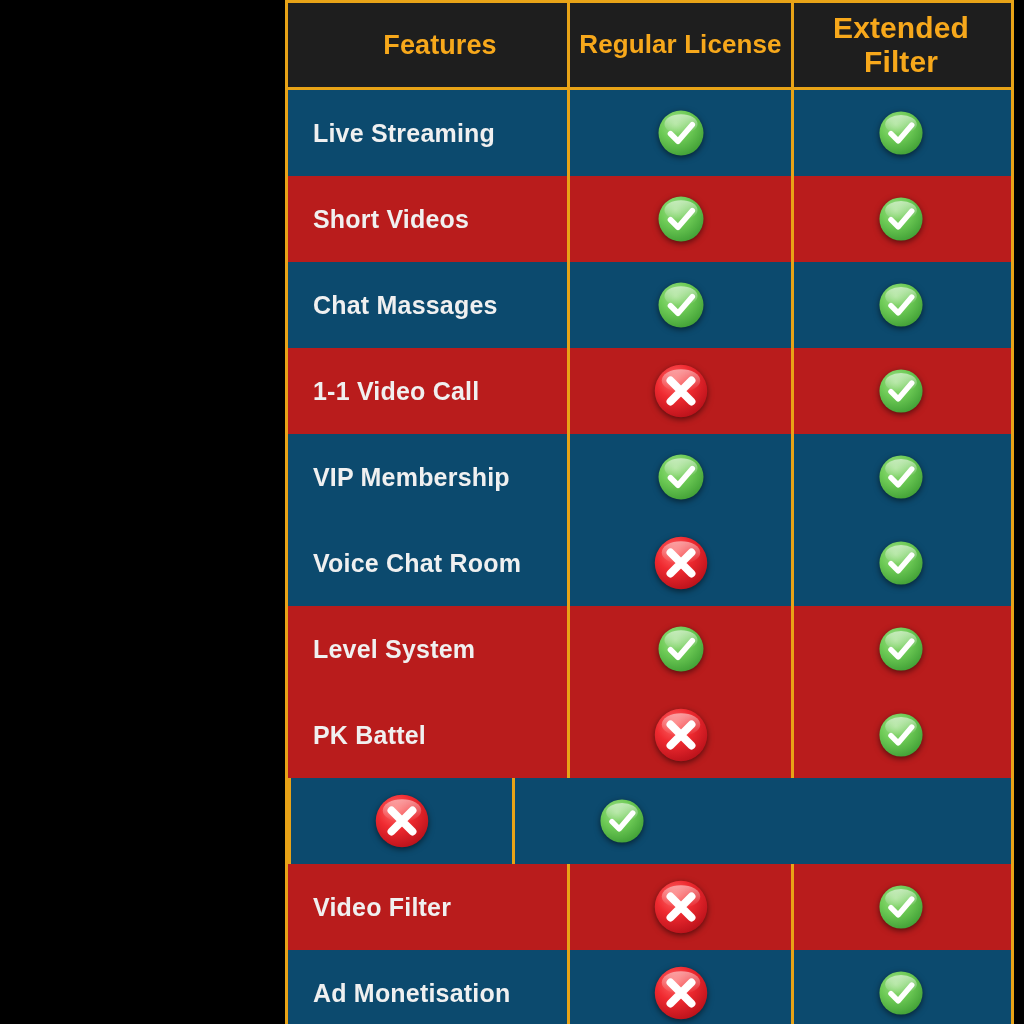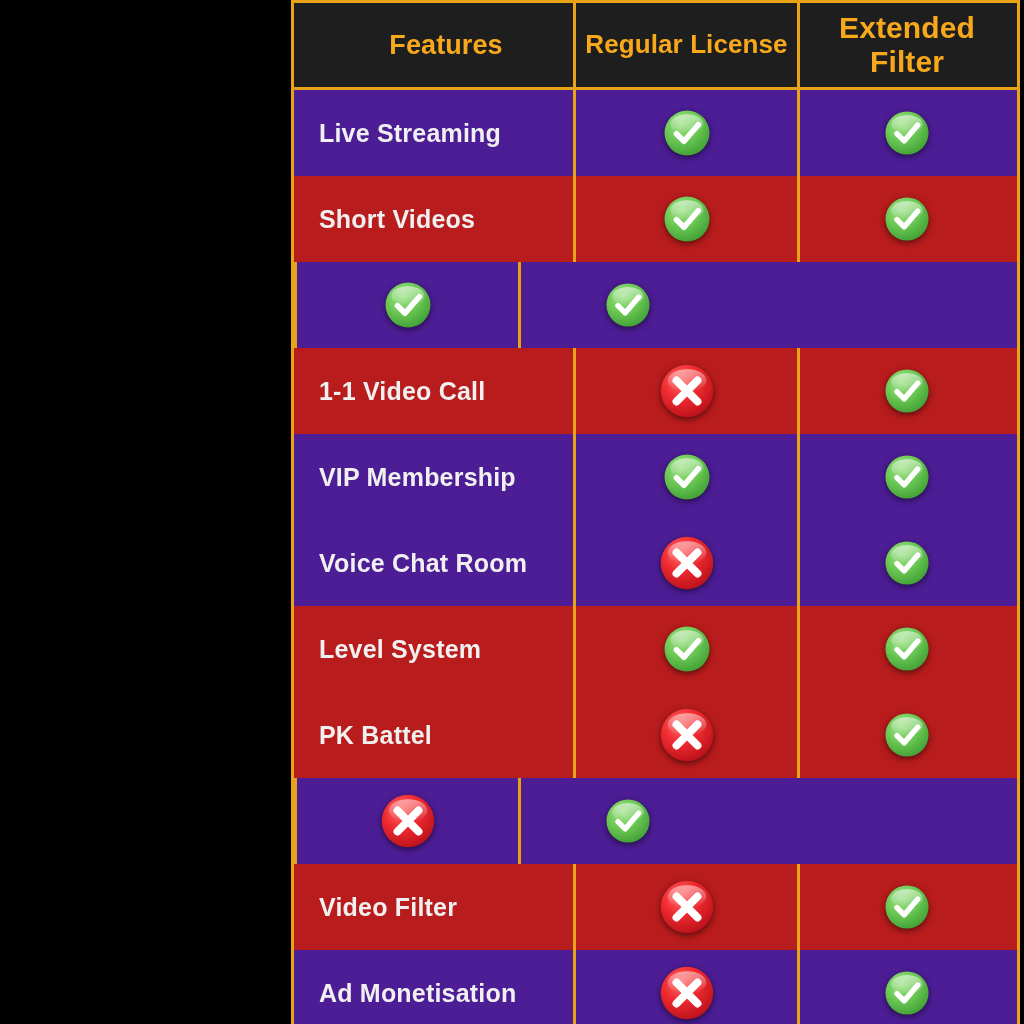--- a/index.html
+++ b/index.html
@@ -16,21 +16,21 @@
   #stage {
     position: relative;
     width: 1024px;
     height: 1024px;
     background: #000000;
   }
 
   
   #comparison-table {
     position: absolute;
-    left: 291px;
+    left: 285px;
     top: 0px;
     width: 729px;     
     height: 1024px;
     box-sizing: border-box;
     border-left: 3px solid #e8a317;
     border-right: 3px solid #e8a317;
     border-top: 3px solid #e8a317;
     background: #1c1c1c;
     overflow: hidden;
   }
@@ -58,21 +58,21 @@
     line-height: 1.12;
     text-align: center;
     box-sizing: border-box;
   }
   #table-header .cell.c1 { font-size: 27px; }
   #table-header .cell.c2 { font-size: 26px; align-items: center; }
   #table-header .cell.c3 { font-size: 30px; }
 
   
   .body-row { height: 86px; }
-  .body-row.alt-a { background: #4c1d95; }
+  .body-row.alt-a { background: #0c4a6e; }
   .body-row.alt-b { background: #b91c1c; }
 
   .cell {
     box-sizing: border-box;
   }
   .cell.c1 {
     width: 279px;             
     display: flex;
     align-items: center;
     padding-left: 25px;
@@ -208,20 +208,23 @@
       <stop offset="100%" stop-color="#ffffff" stop-opacity="0"></stop>
     </linearGradient>
   </defs>
   <circle cx="32" cy="32" r="30" fill="url(#gY)"></circle>
   <ellipse cx="32" cy="20" rx="22" ry="13" fill="url(#glY)"></ellipse>
   <path d="M18 33 L28 43 L47 21" fill="none" stroke="#ffffff" stroke-width="7.5" stroke-linecap="round" stroke-linejoin="round"></path>
 </svg>
           </div>
         </div>
         <div class="trow body-row alt-a">
+          <div class="cell c1">
+            <span class="feature-label">Chat Massages</span>
+          </div>
           <div class="cell c2">
 <svg class="status-icon icon-yes" viewBox="0 0 64 64">
   <defs>
     <radialGradient id="gY" cx="38%" cy="30%" r="78%">
       <stop offset="0%" stop-color="#9fe08a"></stop>
       <stop offset="45%" stop-color="#6ecb56"></stop>
       <stop offset="100%" stop-color="#3d9c33"></stop>
     </radialGradient>
     <linearGradient id="glY" x1="0" y1="0" x2="0" y2="1">
       <stop offset="0%" stop-color="#ffffff" stop-opacity="0.55"></stop>

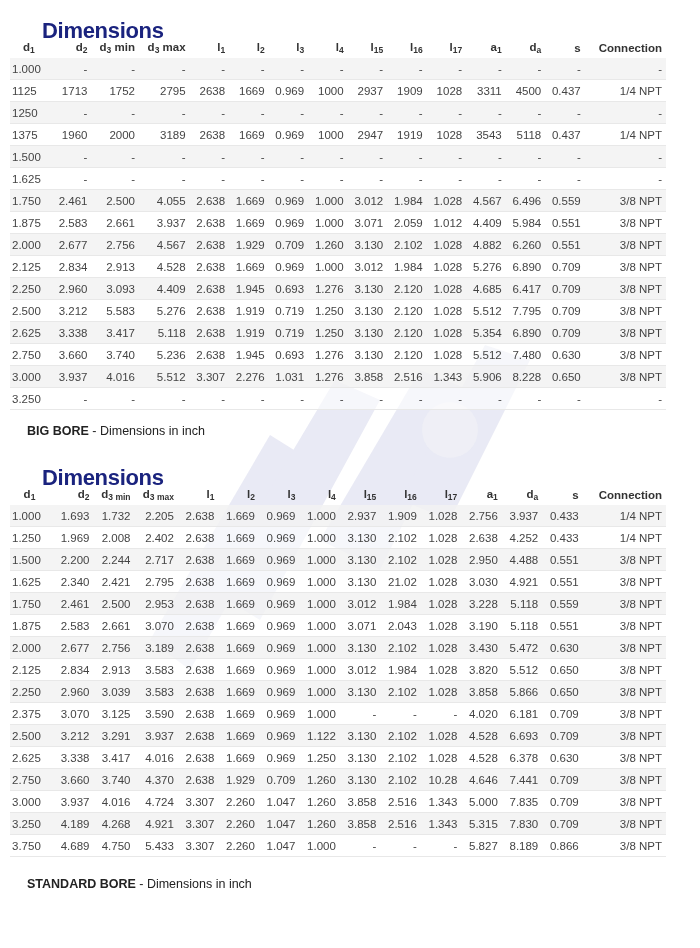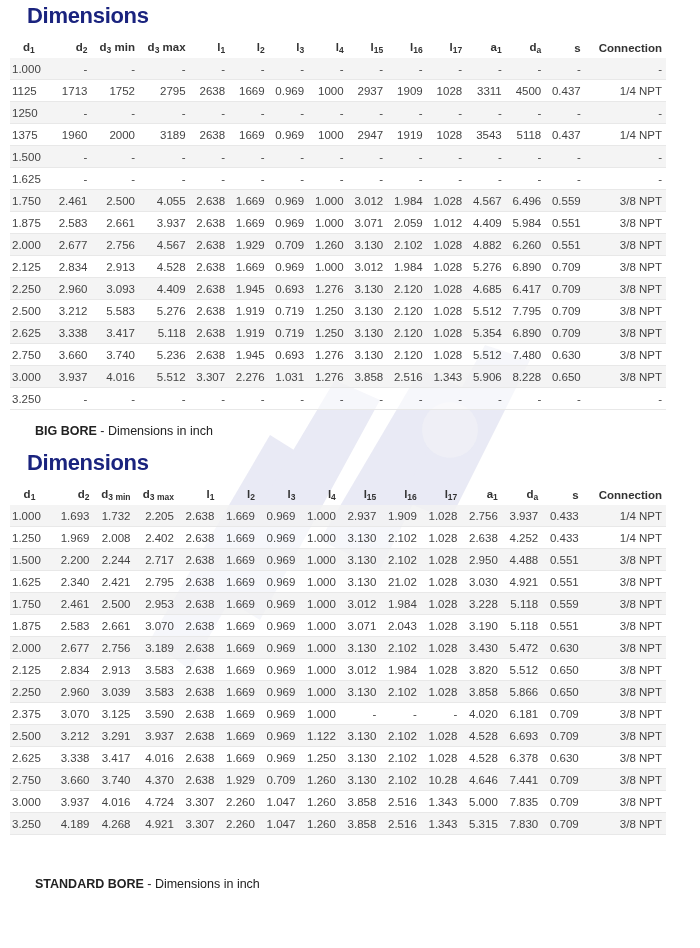--- a/index.html
+++ b/index.html
@@ -6,21 +6,21 @@
   body {
     width: 700px; height: 948px; overflow: hidden; position: relative;
     font-family: "Liberation Sans", sans-serif; color: #333333;
   }
   .watermark {
     position: absolute; left: 150px; top: 340px; width: 420px; height: 360px;
     pointer-events: none; z-index: 0; opacity: 0.55;
   }
   .section { position: relative; z-index: 1; }
   h2 {
-    margin: 0; font-family: "Liberation Sans", sans-serif; font-weight: bold;
+    margin: 15px; font-family: "Liberation Sans", sans-serif; font-weight: bold;
     color: #1a237e; font-size: 22px; letter-spacing: -0.3px;
   }
   #sec-big h2 { position: absolute; left: 27px; top: 3px; }
   #sec-std h2 { position: absolute; left: 27px; top: 450px; }
   table {
     position: absolute; left: 10px; width: 656px; border-collapse: collapse;
     font-size: 11.5px;
   }
   #tbl-big { top: 38px; }
   #tbl-std { top: 485px; }
@@ -33,21 +33,21 @@
     text-align: right; padding: 0 4px 0 0; color: #444;
     border-bottom: 1px solid #e8e8e8; white-space: nowrap;
   }
   #tbl-big td { height: 21px; }
   #tbl-std td { height: 21px; }
   td.first { text-align: left; padding-left: 2px; }
   th.first { text-align: center; }
   tbody tr:nth-child(odd) td { background: rgba(242,242,242,0.85); }
   tbody tr:nth-child(even) td { background: rgba(255,255,255,0.6); }
   .caption {
-    position: absolute; left: 27px; font-size: 12.5px; color: #222; margin-left: 8px;
+    position: absolute; left: 27px; font-size: 12.5px; color: #222;
   }
   .caption b { font-weight: bold; }
   #cap-big { top: 424px; }
   #cap-std { top: 877px; }
 </style>
 </head>
 <body>
 
 <svg class="watermark" viewBox="0 0 420 360">
   <g fill="#c9cbe6" opacity="0.75">
@@ -630,16 +630,33 @@
           <td>1.047</td>
           <td>1.260</td>
           <td>3.858</td>
           <td>2.516</td>
           <td>1.343</td>
           <td>5.315</td>
           <td>7.830</td>
           <td>0.709</td>
           <td>3/8 NPT</td>
         </tr>
+        <tr>
+          <td class="first">3.750</td>
+          <td>4.689</td>
+          <td>4.750</td>
+          <td>5.433</td>
+          <td>3.307</td>
+          <td>2.260</td>
+          <td>1.047</td>
+          <td>1.000</td>
+          <td>-</td>
+          <td>-</td>
+          <td>-</td>
+          <td>5.827</td>
+          <td>8.189</td>
+          <td>0.866</td>
+          <td>3/8 NPT</td>
+        </tr>
       </tbody>
   </table>
   <div class="caption" id="cap-std"><b>STANDARD BORE</b><span> - Dimensions in inch</span></div>
 </div>
 
 </body></html>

▶ [Problem]: Please find each line in the records above that holds the word "table", and copy it.

▶ [Task result]:
   #comparison-table {
   #table-header .cell.c1 { font-size: 27px; }
   #table-header .cell.c2 { font-size: 26px; align-items: center; }
   #table-header .cell.c3 { font-size: 30px; }
   table {
   </table>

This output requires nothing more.